2. You use the consumer key and consumer secret to form part of the authorization header. The API returns an access token, refresh token and expires date for the access token. You use the access token for each request to the API. After 1 hour the token will automatically expire, regardless how many times you use it, so you will need to use the refresh token to fetch a new access token.

 

3. No, you can view my profile for a recent forum thread that discusses when refresh tokens become invalid a user has to re-authorize their account on your application. They can de-authorize their account on your application and any subsequent requests will need you to re-authorize them. Something that isn't really covered but is extremely important; there is only ever 1 refresh token in existence for an account <=> application relationship. So if you create an application A and user 1 authorizes themselves on your application, then that relationship exists. If that user authorizes themselves again as a new user in your system, but uses the same fitbit account credentials, the old authorization will become invalidated.

Best Answer
0 Votes

"If that user authorizes themselves again as a new user in your system, but uses the same fitbit account credentials, the old authorization will become invalidated."

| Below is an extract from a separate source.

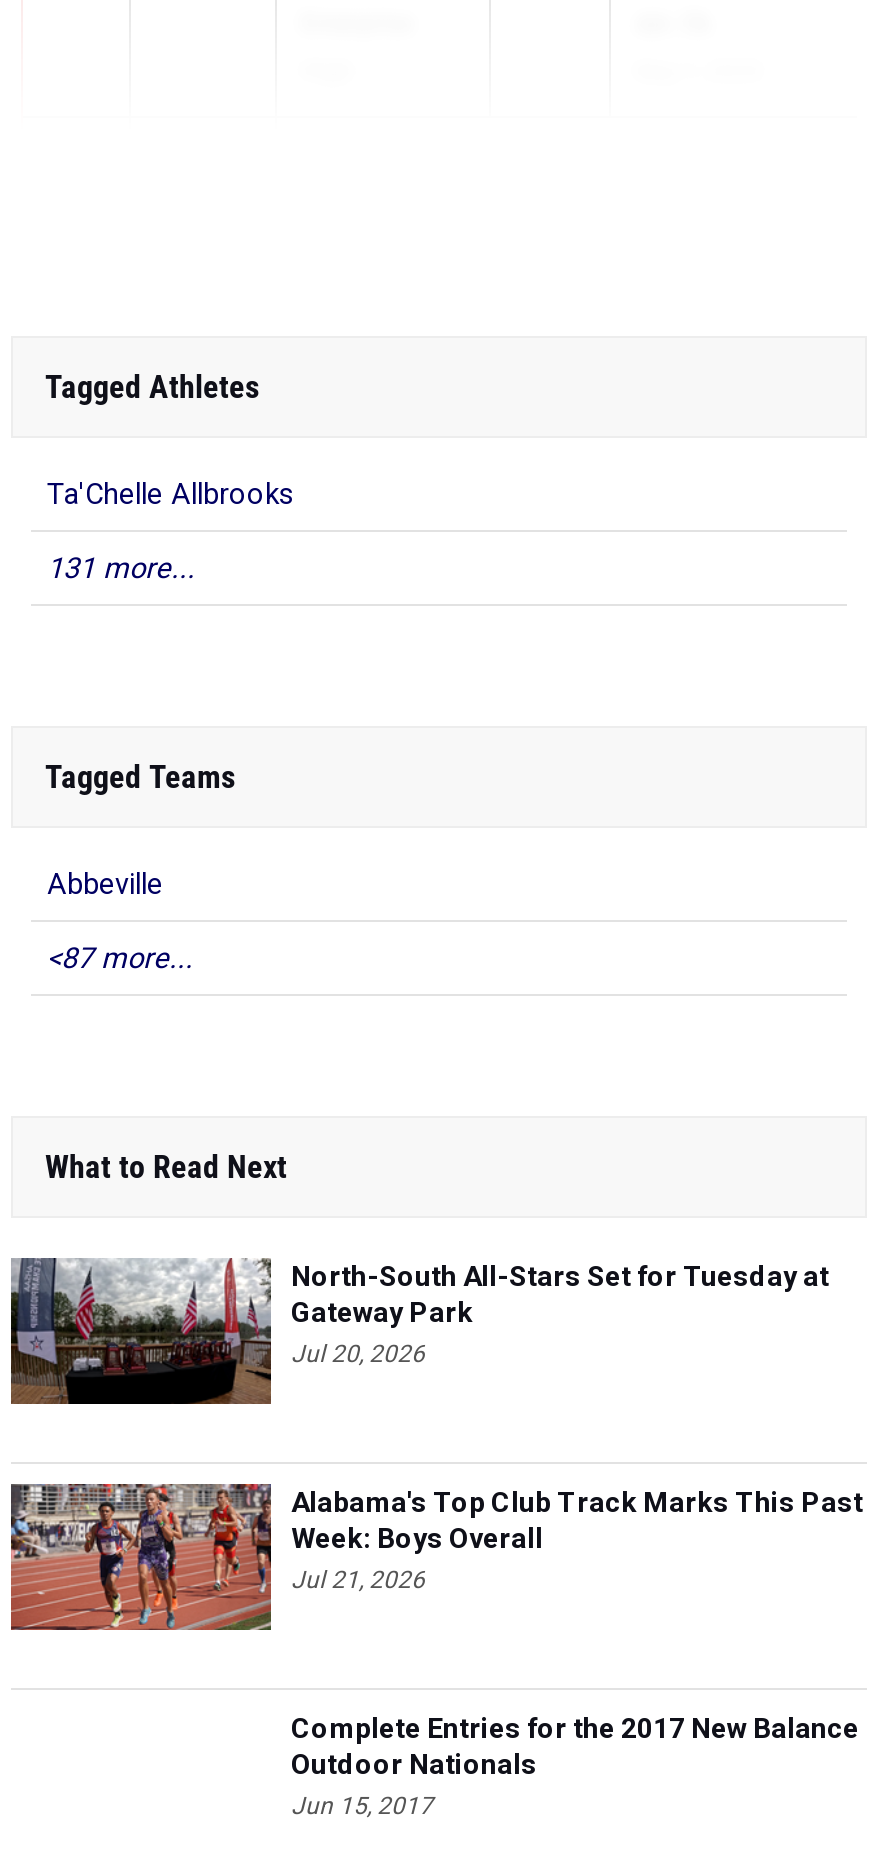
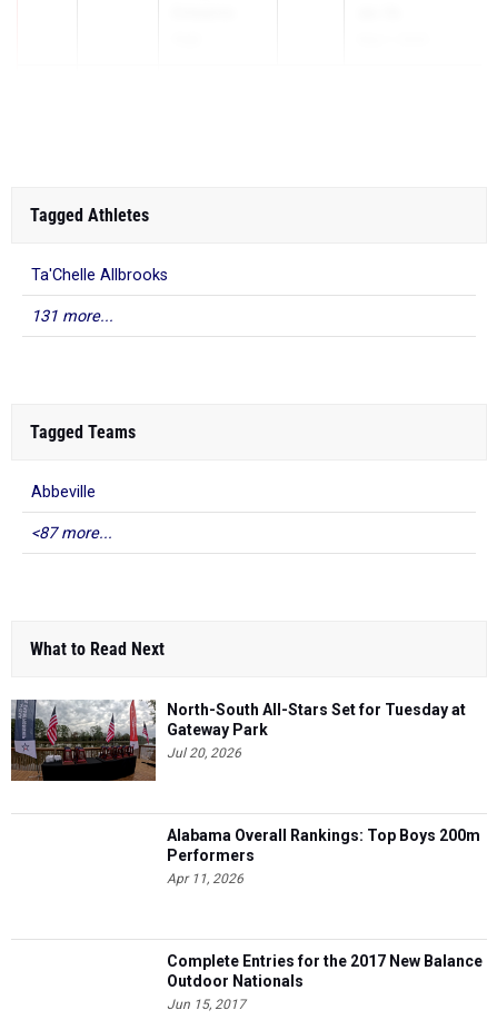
[9,1482,273,1632] [image] -> none
[291,1486,863,1594] Alabama's Top Club Track Marks This Past | Week: Boys Overall | Jul 21, 2026 -> [167,826,480,887] Alabama Overall Rankings: Top Boys 200m | Performers | Apr 11, 2026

That bit is critical.  We've got an app and we'd love to be able to demo it with "real" data for Fitbit, but that involves not being able to have the Fitbit account connected to our personal account as well as the demo account.  

If Fitbit had a sandbox account that had "real" (algorithmically generated or not, but somewhat real looking) data that Web API developers could connect to their apps (hopefully multiple times, or maybe a few copies of the account with same/different data) for testing and demos, that would be awesome.